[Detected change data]
+-------+
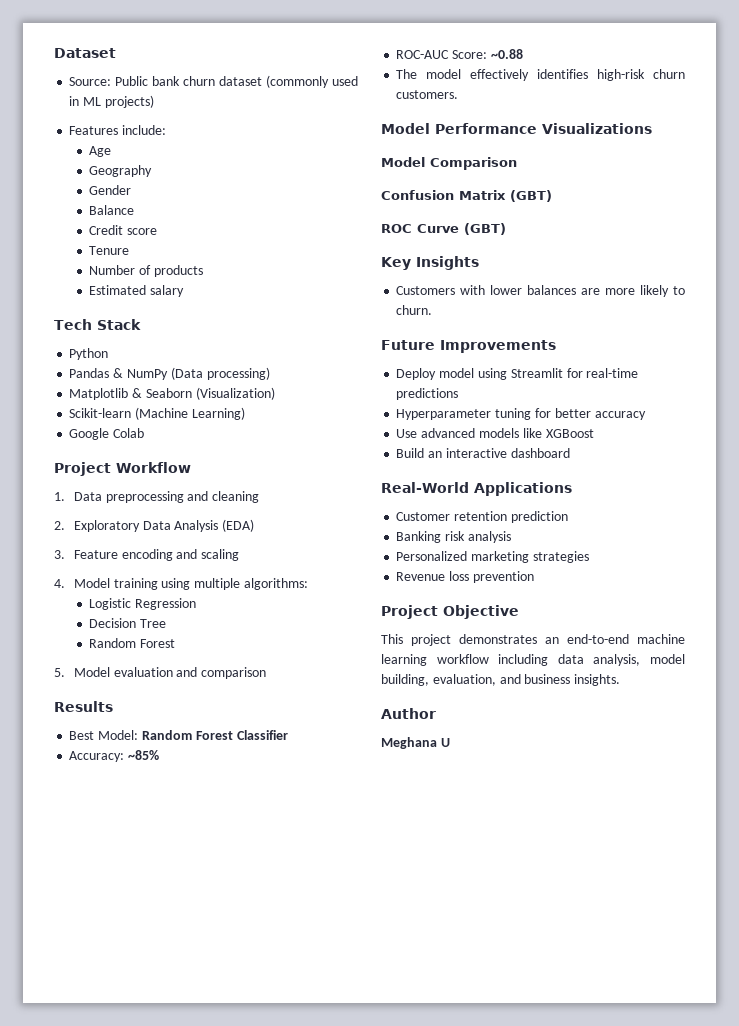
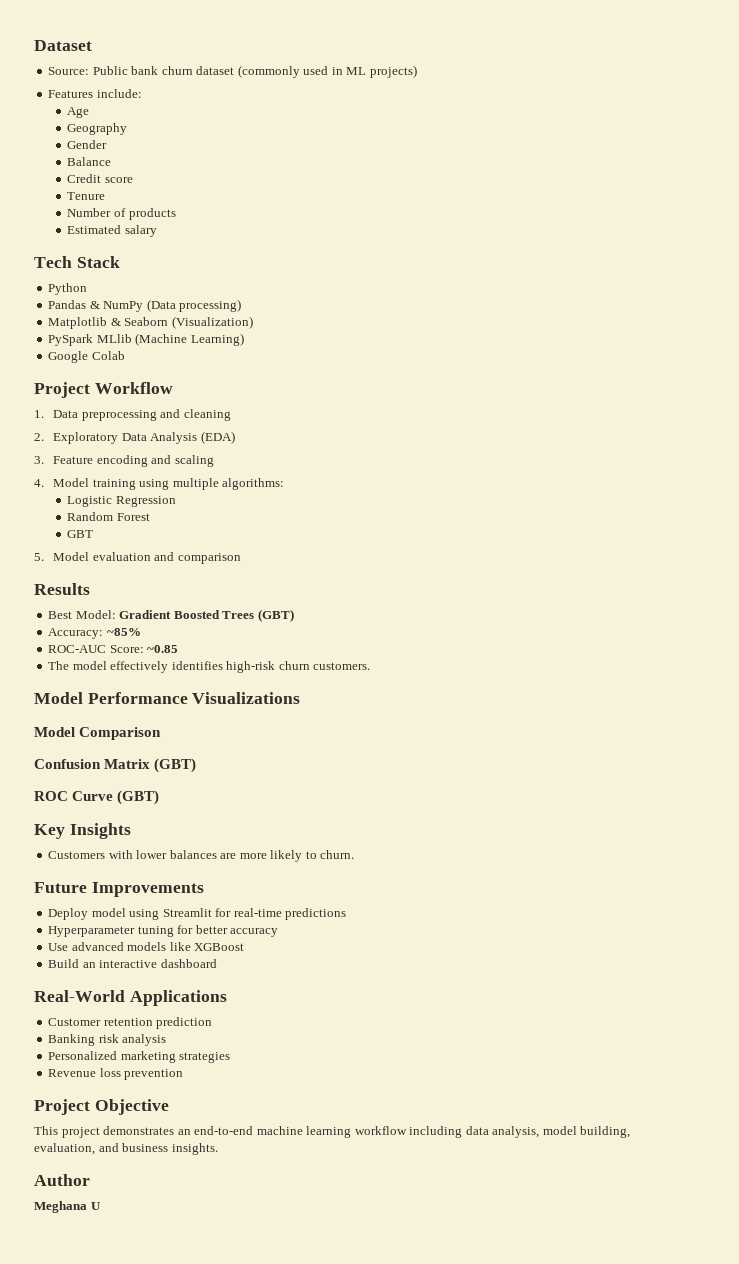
- Scikit-learn (Machine Learning)
+ PySpark MLlib (Machine Learning)
- Decision Tree
  Random Forest
+ GBT
- Best Model: Random Forest Classifier
+ Best Model: Gradient Boosted Trees (GBT)
- ROC-AUC Score: ~0.88
+ ROC-AUC Score: ~0.85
+-------+
_EXERCISE REQUIREMENTS_: Print exactly, and only, the lines from the line containing "- Best Model: Random Forest Classifier" through the final line of the records, both included.

_TASK RESPONSE_:
- Best Model: Random Forest Classifier
+ Best Model: Gradient Boosted Trees (GBT)
- ROC-AUC Score: ~0.88
+ ROC-AUC Score: ~0.85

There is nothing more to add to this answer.